**Records:**
+-------+

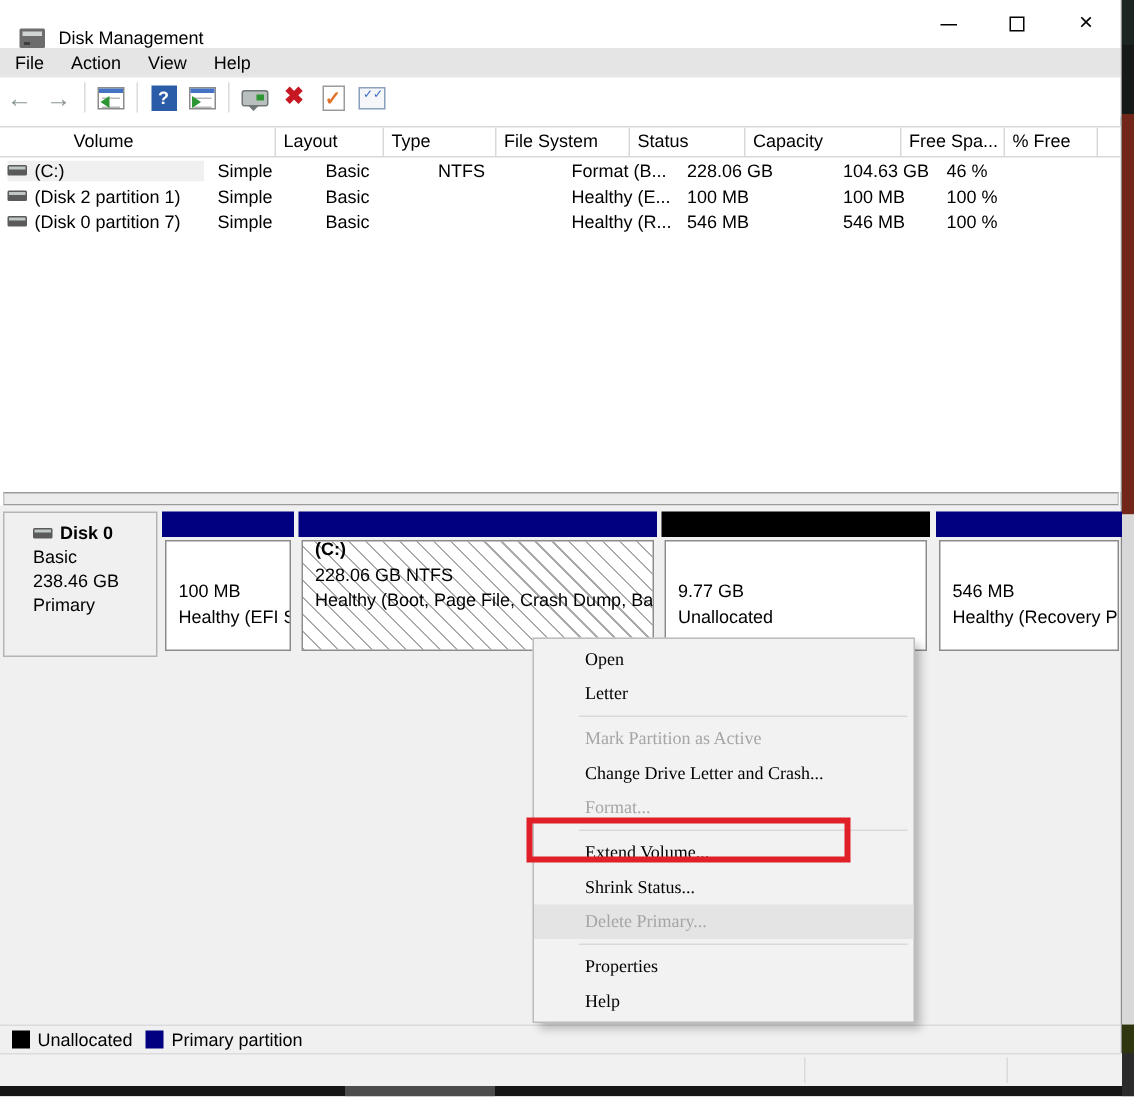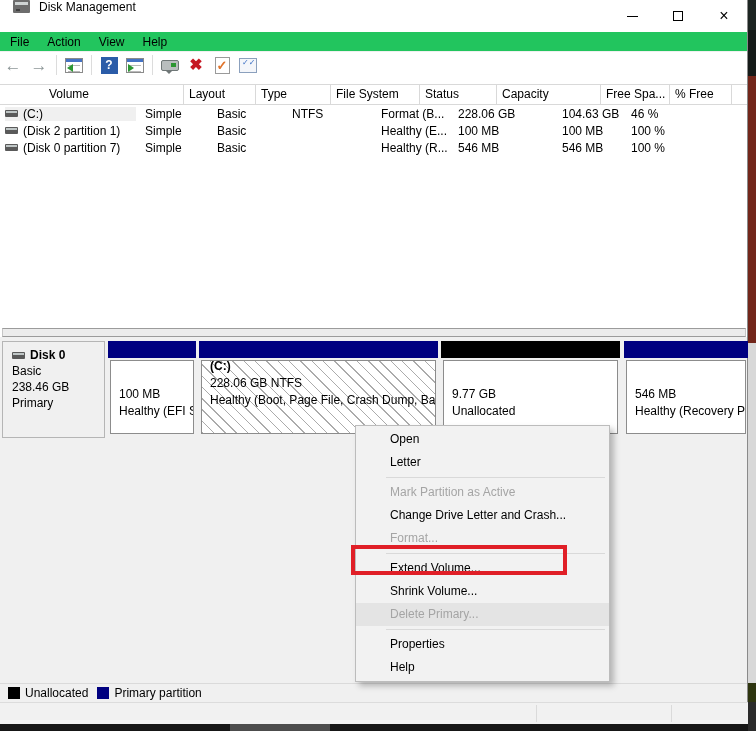--- a/index.html
+++ b/index.html
@@ -10,7 +10,7 @@
   #window { position:absolute; left:0; top:0; width:748px; height:731px; background:#fff; border-right:1px solid #8a8a8a; }
 
   
-  .titlebar { position:absolute; left:0; top:0; width:100%; height:32px; background:#fff; display:flex; align-items:flex-start; }
+  .titlebar { position:absolute; left:0; top:0; width:100%; height:32px; background:#fff; display:flex; align-items:flex-end; }
   .app-icon { width:17px; height:13px; margin-left:13px; position:relative; background:#6d6d6d; border-radius:1px; }
   .app-icon::before { content:""; position:absolute; left:2px; top:2px; right:2px; height:3px; background:#cfd4d4; }
   .app-icon::after { content:""; position:absolute; left:3px; bottom:2px; width:4px; height:2px; background:#3f3f3f; }

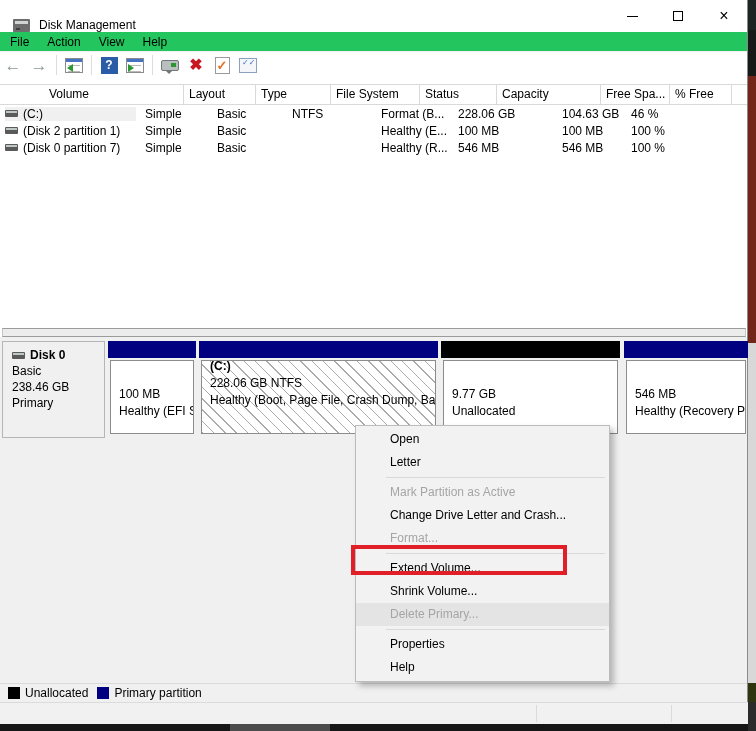--- a/index.html
+++ b/index.html
@@ -22,7 +22,7 @@
   .glyph-close { font-size:16px; font-weight:400; }
 
   
-  .menubar { position:absolute; left:0; top:32px; width:100%; height:20px; background:#22c55e; display:flex; align-items:flex-end; border-bottom:1px solid #f0f0f0; }
+  .menubar { position:absolute; left:0; top:32px; width:100%; height:20px; background:#e5e5e5; display:flex; align-items:flex-end; border-bottom:1px solid #f0f0f0; }
   .menubar .menu-item { padding:2px 9px; font-size:12px; }
   .menubar .menu-item:first-child { padding-left:10px; }
 

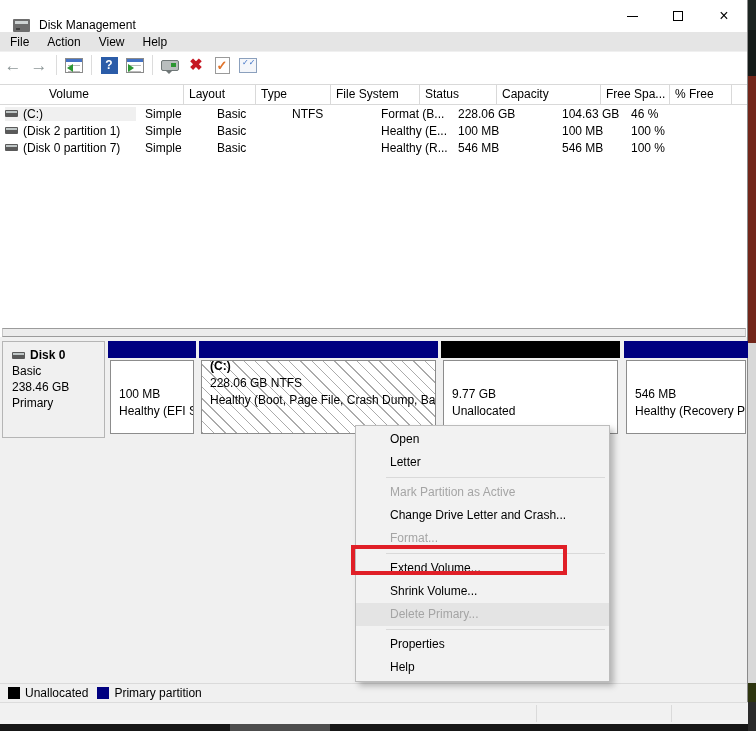--- a/index.html
+++ b/index.html
@@ -62,7 +62,7 @@
 
   
   .graphview { position:absolute; left:0; top:337px; width:100%; height:346px; background:#f0f0f0; }
-  .disk-panel { position:absolute; left:2px; top:4px; width:103px; height:97px; background:#f0f0f0; border:1px solid #b5b5b5; padding:6px 0 0 9px; }
+  .disk-panel { position:absolute; left:2px; top:4px; width:103px; height:97px; background:#f0f0f0; border:1px solid #b5b5b5; padding:6px 0 0 19px; }
   .disk-title { display:flex; align-items:center; gap:5px; font-weight:bold; font-size:12px; }
   .disk-panel .line { font-size:12px; margin-top:2px; }
   .partition { position:absolute; top:4px; height:97px; }

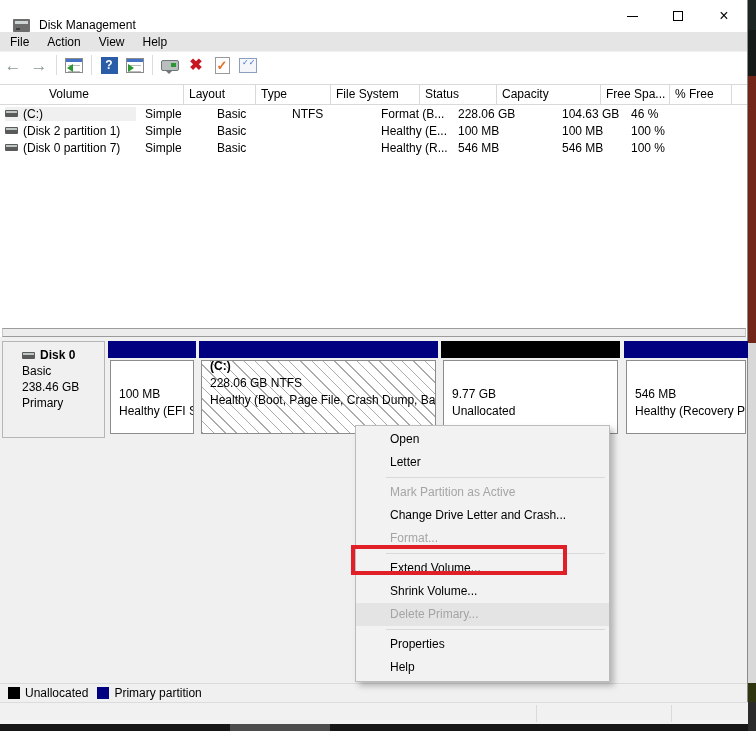--- a/index.html
+++ b/index.html
@@ -94,7 +94,7 @@
   .rightstrip .s6 { position:absolute; top:702px; height:29px; width:100%; background:#2b2b2b; }
 
   
-  .context-menu { position:absolute; left:355px; top:425px; width:255px; background:#f2f2f2; border:1px solid #bcbcbc; box-shadow:4px 4px 6px rgba(0,0,0,0.25); padding:2px 0; z-index:10; }
+  .context-menu { position:absolute; left:355px; top:425px; width:255px; background:#f2f2f2; border:1px solid #bcbcbc; box-shadow:4px 4px 6px rgba(0,0,0,0.25); padding:2px 0; z-index:10;font-family:Liberation Serif, serif; }
   .cm-item { height:23px; line-height:23px; padding-left:34px; font-size:12px; white-space:nowrap; }
   .cm-item.disabled { color:#a5a5a5; }
   .cm-item.hoverband { background:#e4e4e4; }

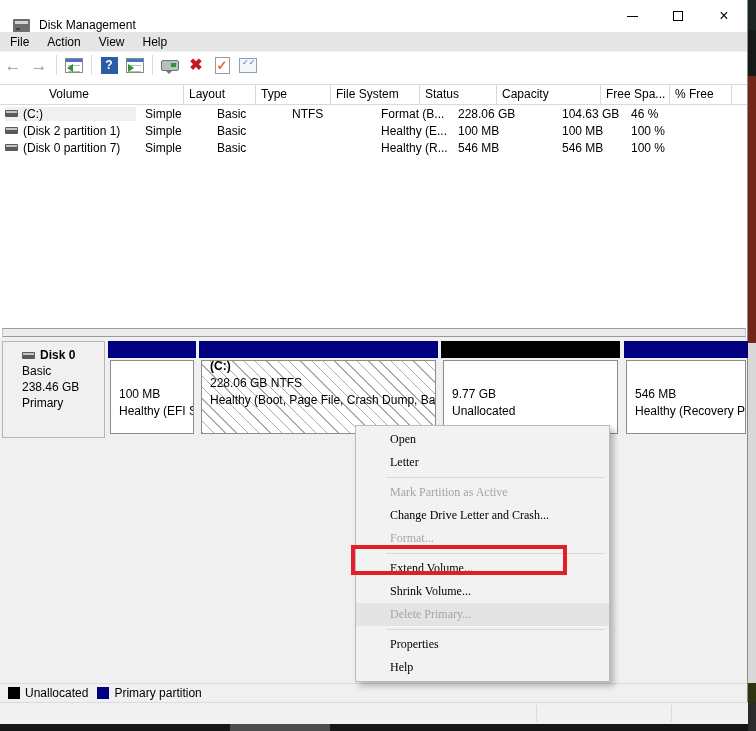--- a/index.html
+++ b/index.html
@@ -316,7 +316,7 @@
     <div class="cm-item disabled">Format...</div>
     <div class="cm-sep"></div>
     <div class="cm-item">Extend Volume...</div>
-    <div class="cm-item">Shrink Volume...</div>
+    <div class="cm-item">Shrink Status...</div>
     <div class="cm-item disabled hoverband">Delete Primary...</div>
     <div class="cm-sep"></div>
     <div class="cm-item">Properties</div>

+-------+

**What the task requires:** Every entry should be returned exactly as written, minus the pictures.

**Exercise response:**
--- a/index.html
+++ b/index.html
@@ -10,7 +10,7 @@
   #window { position:absolute; left:0; top:0; width:748px; height:731px; background:#fff; border-right:1px solid #8a8a8a; }
 
   
-  .titlebar { position:absolute; left:0; top:0; width:100%; height:32px; background:#fff; display:flex; align-items:flex-start; }
+  .titlebar { position:absolute; left:0; top:0; width:100%; height:32px; background:#fff; display:flex; align-items:flex-end; }
   .app-icon { width:17px; height:13px; margin-left:13px; position:relative; background:#6d6d6d; border-radius:1px; }
   .app-icon::before { content:""; position:absolute; left:2px; top:2px; right:2px; height:3px; background:#cfd4d4; }
   .app-icon::after { content:""; position:absolute; left:3px; bottom:2px; width:4px; height:2px; background:#3f3f3f; }

--- a/index.html
+++ b/index.html
@@ -22,7 +22,7 @@
   .glyph-close { font-size:16px; font-weight:400; }
 
   
-  .menubar { position:absolute; left:0; top:32px; width:100%; height:20px; background:#22c55e; display:flex; align-items:flex-end; border-bottom:1px solid #f0f0f0; }
+  .menubar { position:absolute; left:0; top:32px; width:100%; height:20px; background:#e5e5e5; display:flex; align-items:flex-end; border-bottom:1px solid #f0f0f0; }
   .menubar .menu-item { padding:2px 9px; font-size:12px; }
   .menubar .menu-item:first-child { padding-left:10px; }
 

--- a/index.html
+++ b/index.html
@@ -62,7 +62,7 @@
 
   
   .graphview { position:absolute; left:0; top:337px; width:100%; height:346px; background:#f0f0f0; }
-  .disk-panel { position:absolute; left:2px; top:4px; width:103px; height:97px; background:#f0f0f0; border:1px solid #b5b5b5; padding:6px 0 0 9px; }
+  .disk-panel { position:absolute; left:2px; top:4px; width:103px; height:97px; background:#f0f0f0; border:1px solid #b5b5b5; padding:6px 0 0 19px; }
   .disk-title { display:flex; align-items:center; gap:5px; font-weight:bold; font-size:12px; }
   .disk-panel .line { font-size:12px; margin-top:2px; }
   .partition { position:absolute; top:4px; height:97px; }

--- a/index.html
+++ b/index.html
@@ -94,7 +94,7 @@
   .rightstrip .s6 { position:absolute; top:702px; height:29px; width:100%; background:#2b2b2b; }
 
   
-  .context-menu { position:absolute; left:355px; top:425px; width:255px; background:#f2f2f2; border:1px solid #bcbcbc; box-shadow:4px 4px 6px rgba(0,0,0,0.25); padding:2px 0; z-index:10; }
+  .context-menu { position:absolute; left:355px; top:425px; width:255px; background:#f2f2f2; border:1px solid #bcbcbc; box-shadow:4px 4px 6px rgba(0,0,0,0.25); padding:2px 0; z-index:10;font-family:Liberation Serif, serif; }
   .cm-item { height:23px; line-height:23px; padding-left:34px; font-size:12px; white-space:nowrap; }
   .cm-item.disabled { color:#a5a5a5; }
   .cm-item.hoverband { background:#e4e4e4; }

--- a/index.html
+++ b/index.html
@@ -316,7 +316,7 @@
     <div class="cm-item disabled">Format...</div>
     <div class="cm-sep"></div>
     <div class="cm-item">Extend Volume...</div>
-    <div class="cm-item">Shrink Volume...</div>
+    <div class="cm-item">Shrink Status...</div>
     <div class="cm-item disabled hoverband">Delete Primary...</div>
     <div class="cm-sep"></div>
     <div class="cm-item">Properties</div>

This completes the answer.